Hezekiah Niles was a Quaker nationalist whose ideas for economic independence paralleled those of contemporary Whigs like Senator Henry Clay and economist Matthew Carey. His Register influenced a younger generation of writers and publishers such as Horace Greeley and impressed others so much that towns in Ohio and Michigan were named him.
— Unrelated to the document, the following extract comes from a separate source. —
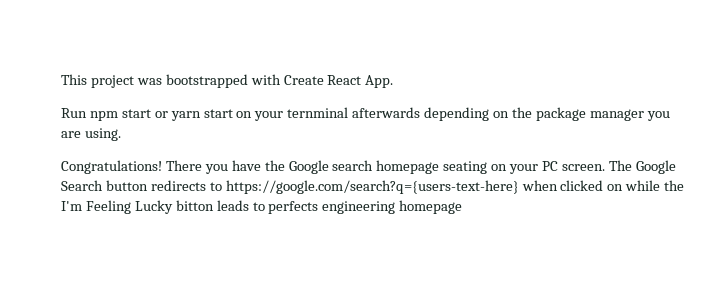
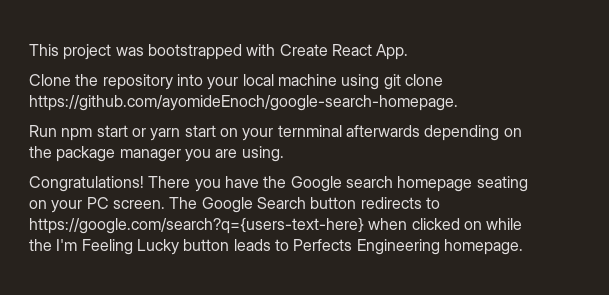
(394, 81) none -> [29,74,443,90] [29,95,458,111] // Clone the repository into your local machine using git clone https://github.com/ayomideEnoch/google-search-homepage.
[175,200,214,211] bitton -> [183,239,230,251] button
[268,200,463,214] perfects engineering homepage -> [293,239,523,255] Perfects Engineering homepage.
Niles’ original vision of a news magazine was far ahead of its time. He believed strongly in accuracy and “magnanimous disputation,” or rather, fairness and balance in the editorial agenda. Although his own editorials favored the Whig party and its “American system,” Niles made a point of including the widest variety of viewpoints from other newspapers, which he received through postal exchanges.
Niles’ concept of news embraced the broadest scope of human experience. His Register kept close track of economics, technology, science, medicine, geography, archaeology, the weather, and many stories of human interest. There was, for example, a dog who rescued another dog from a river. There was the case of a blind woman restored to sight, and another of a slave who killed himself rather than be sold at the slave market. Niles printed many items about ballooning and predicted that someday man would build machines to fly (although he doubted that steam engines could propel them). Riverboat steam engine disasters were standard fare, and it is interesting that while early accounts were short on facts and long on adjectives, this changed as the publication matured and Niles begin stressing facts over emotions.
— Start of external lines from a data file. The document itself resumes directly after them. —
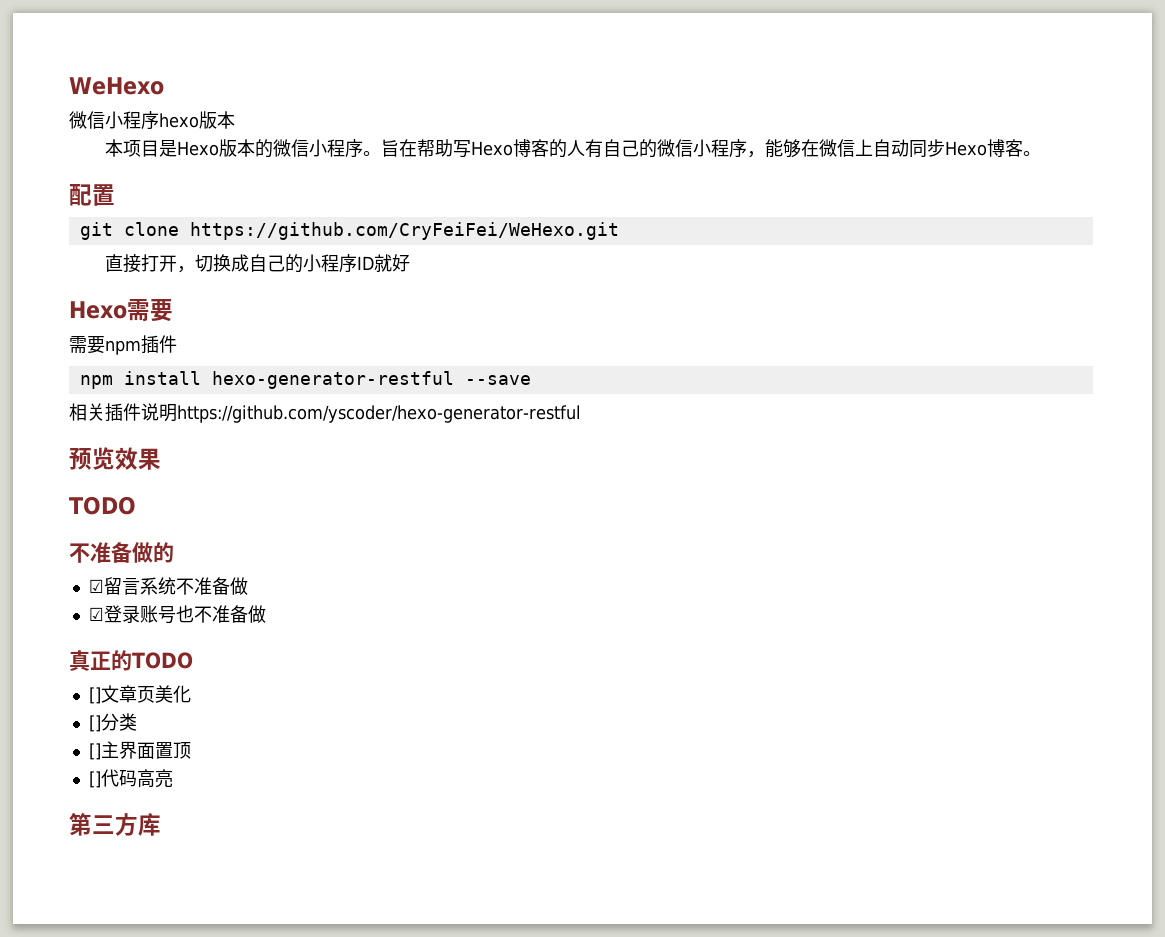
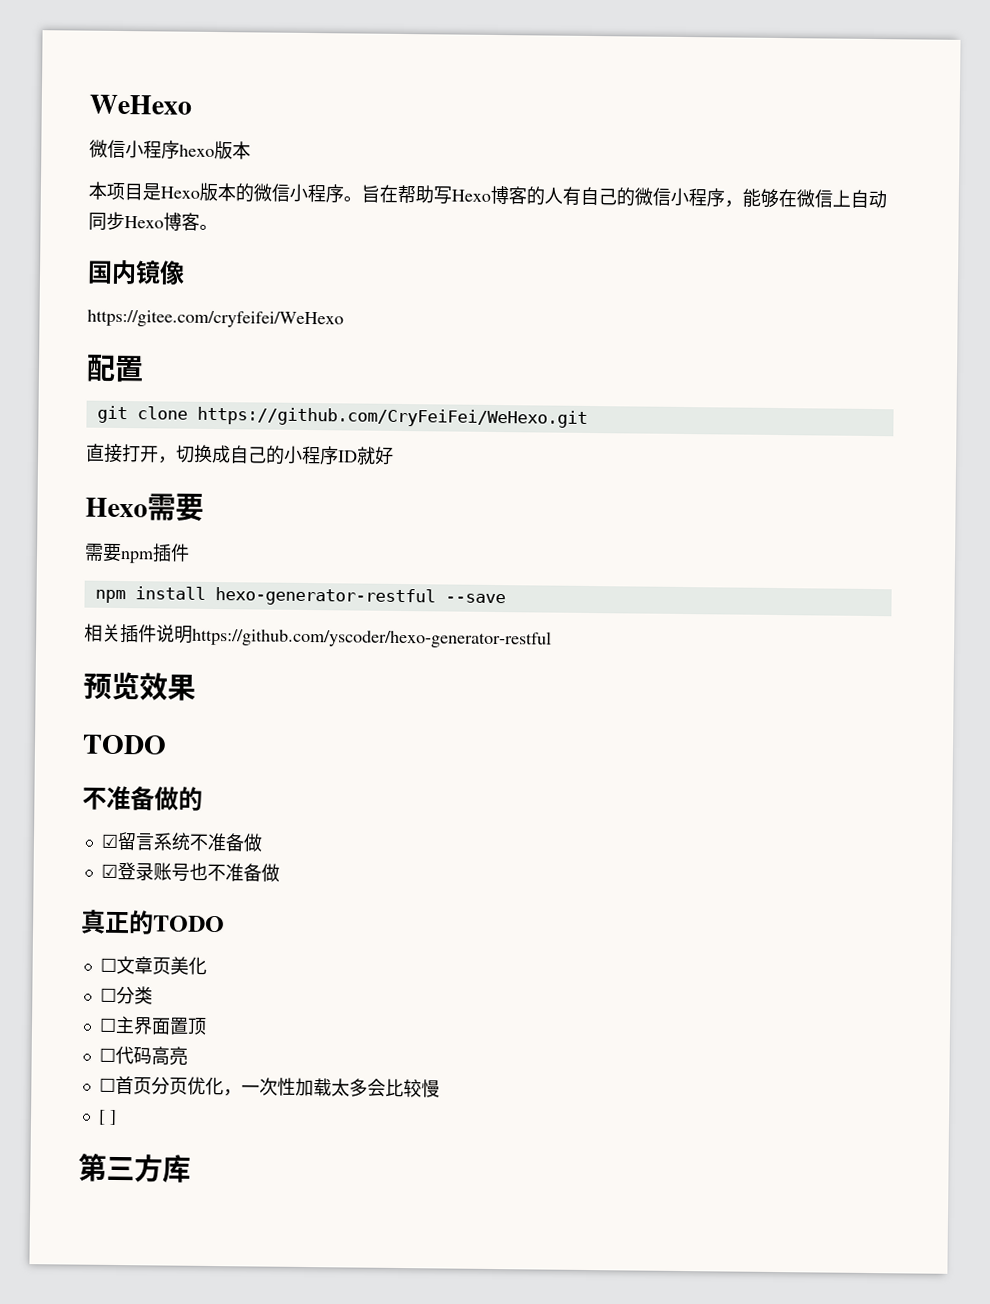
(1041, 153) none -> [87,259,185,285] [87,309,344,329] // 国内镜像 // https://gitee.com/cryfeifei/WeHexo
[88,687,101,704] [] -> [99,957,117,972] ☐
[88,715,101,732] [] -> [99,987,117,1002] ☐
[88,743,101,760] [] -> [98,1017,117,1032] ☐
[88,771,101,788] [] -> [98,1047,116,1062] ☐
(173, 778) none -> [98,1075,440,1098] [97,1109,117,1125] // ☐首页分页优化，一次性加载太多会比较慢 // [ ]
Niles Weekly Register regularly reproduced documents of historical interest . These included a memoir by Daniel Boone about the opening of the Kentucky frontier, a 1791 report on manufacturing by Alexander Hamilton, and an 1808 Treasury Department report on roads, canals and public works known as “internal improvements.”
The Register was far more authoritative and comprehensive than its competitors during the partisan press era, but its unique position was lost with the advent of steam printing, the telegraph and the Associated Press in the late 1830s and 1840s.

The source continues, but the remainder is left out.